Fujitsu has settled for $14 million a class-action lawsuit against its American subsidiary and 401(k) plan executives alleging the plan violated its ERISA duties by paying high fees for investment options.

The lawsuit, Johnson et al. vs. Fujitsu Technology and Business of America Inc. et al., filed June 30, 2016, in U.S. District Court in San Francisco, alleged that plan executives "failed to utilize the least expensive share classes for many mutual funds with the plan," according to the original court filing.

In the Dec. 6 settlement filing, the "defendants admit no wrongdoing or liability with respect to any of the allegation or claims in the complaint or amended complain, any wrongdoing or liability being expressly denied by defendants and each of them."

The original complaint alleged that plan executives paid record-keeping expenses "far in excess of what a prudent fiduciary would pay for those same services," and also argued that the plan had offered and implemented an "imprudently" designed custom target-date fund series.

Until July 31, 2015, the lawsuit said defendant Shepherd Kaplan LLC, an investment adviser, was a "named investment fiduciary" that designed the custom target-date series. In March 2016, the Fujitsu 401(k) plan replaced the target-date series with a new series designed by Callan, the lawsuit added.

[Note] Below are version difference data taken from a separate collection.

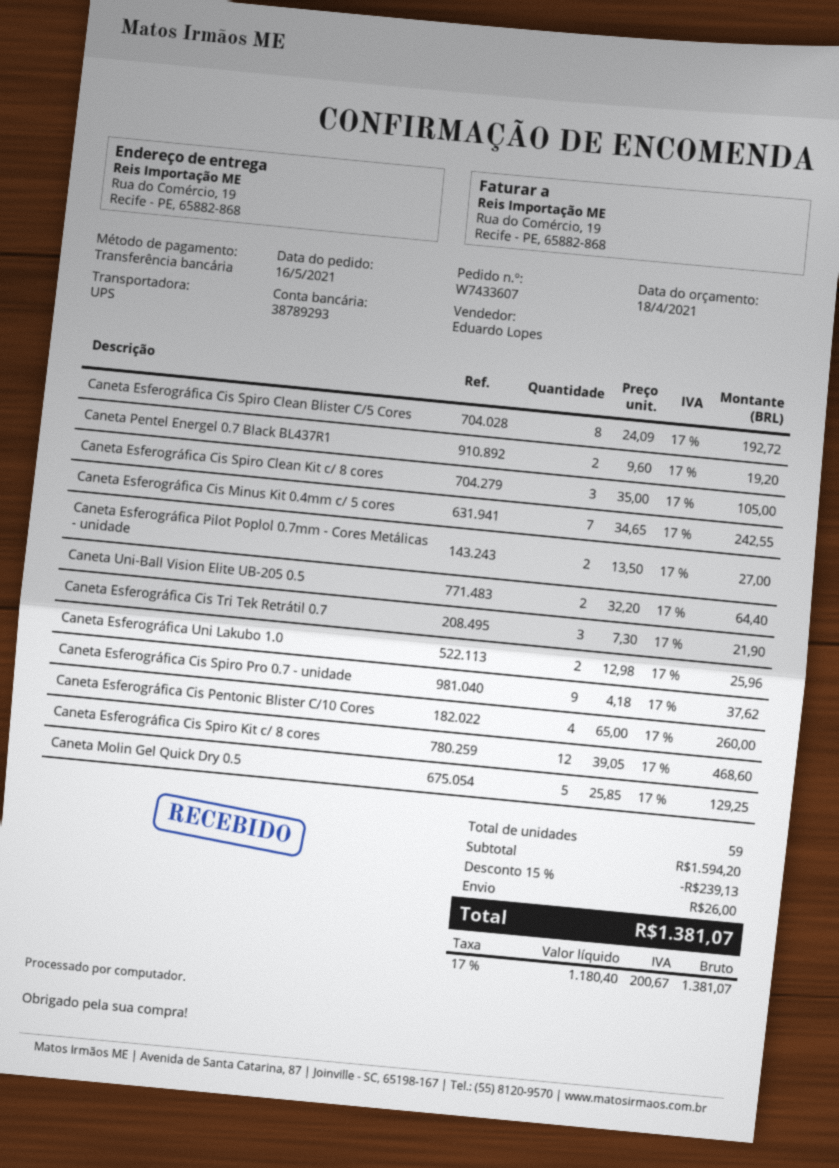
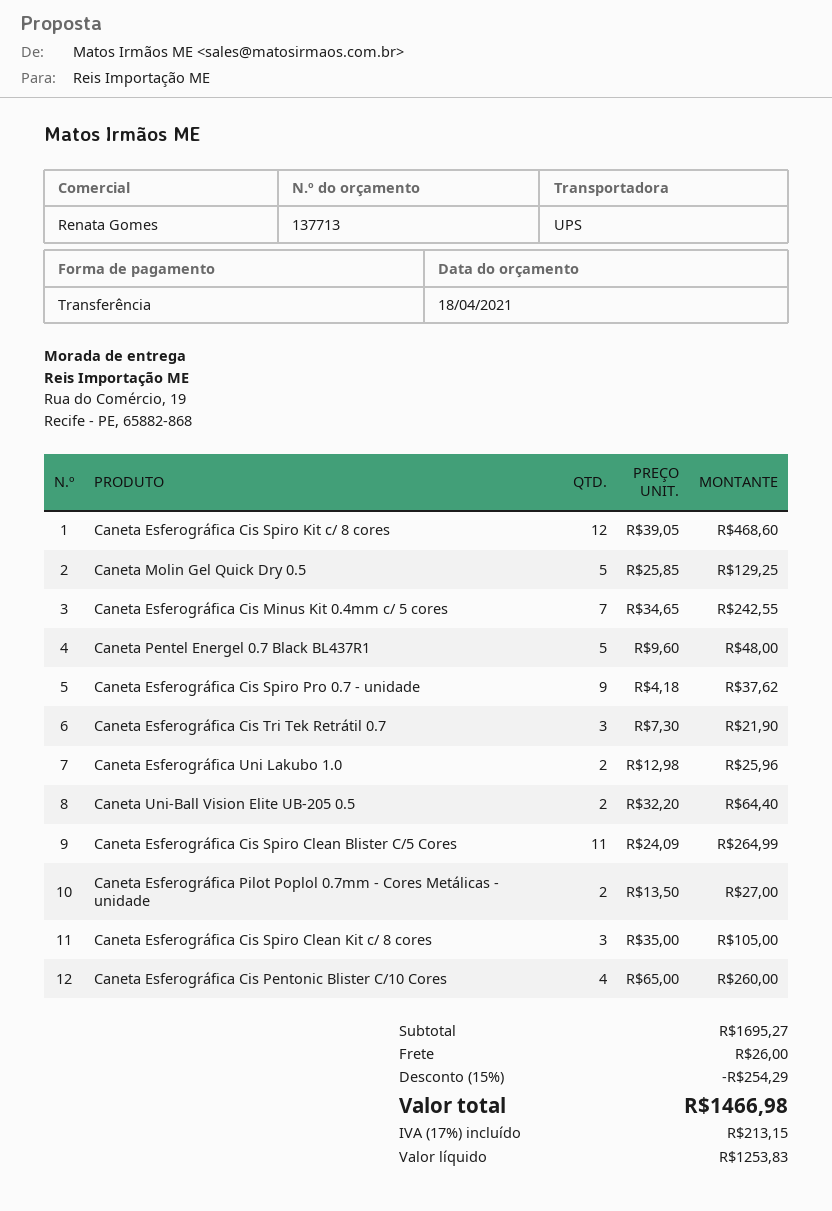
sales rep: Eduardo Lopes -> Renata Gomes
Caneta Esferográfica Cis Spiro Clean Blister C/5 Cores: 8 x 24.09 = 192.72 -> 11 x 24.09 = 264.99
Caneta Pentel Energel 0.7 Black BL437R1: 2 x 9.60 = 19.20 -> 5 x 9.60 = 48.00
subtotal: 1594.20 -> 1695.27
discount: 15% = 239.13 -> 15% = 254.29
net: 1180.40 -> 1253.83
tax: 17% = 200.67 -> 17% = 213.15
total: 1381.07 -> 1466.98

As of Dec. 31, 2016, the Fujitsu Group Defined Contribution and 401(k) Plan had $1.35 billion in assets, according to the company's most recent Form 5500 filing.

In a statement emailed by a spokesman, Fujitsu said: "The reporting we have seen so far has been based almost entirely on rote repetition of allegations in the amended complaint. Those allegations are denied in the answers filed by the defendants, to which we refer anyone interested in the real posture of this case at the time of settlement."

"We are confident that, if this case had proceeded further, we would have prevailed against many or all of the claims against us. However, the history of cases of this nature is that they are complex and expensive to litigate, and that the resolution of them can take as long as a decade. Therefore, we came to conclude that this settlement at this time is in the best interests of everyone," the statement said.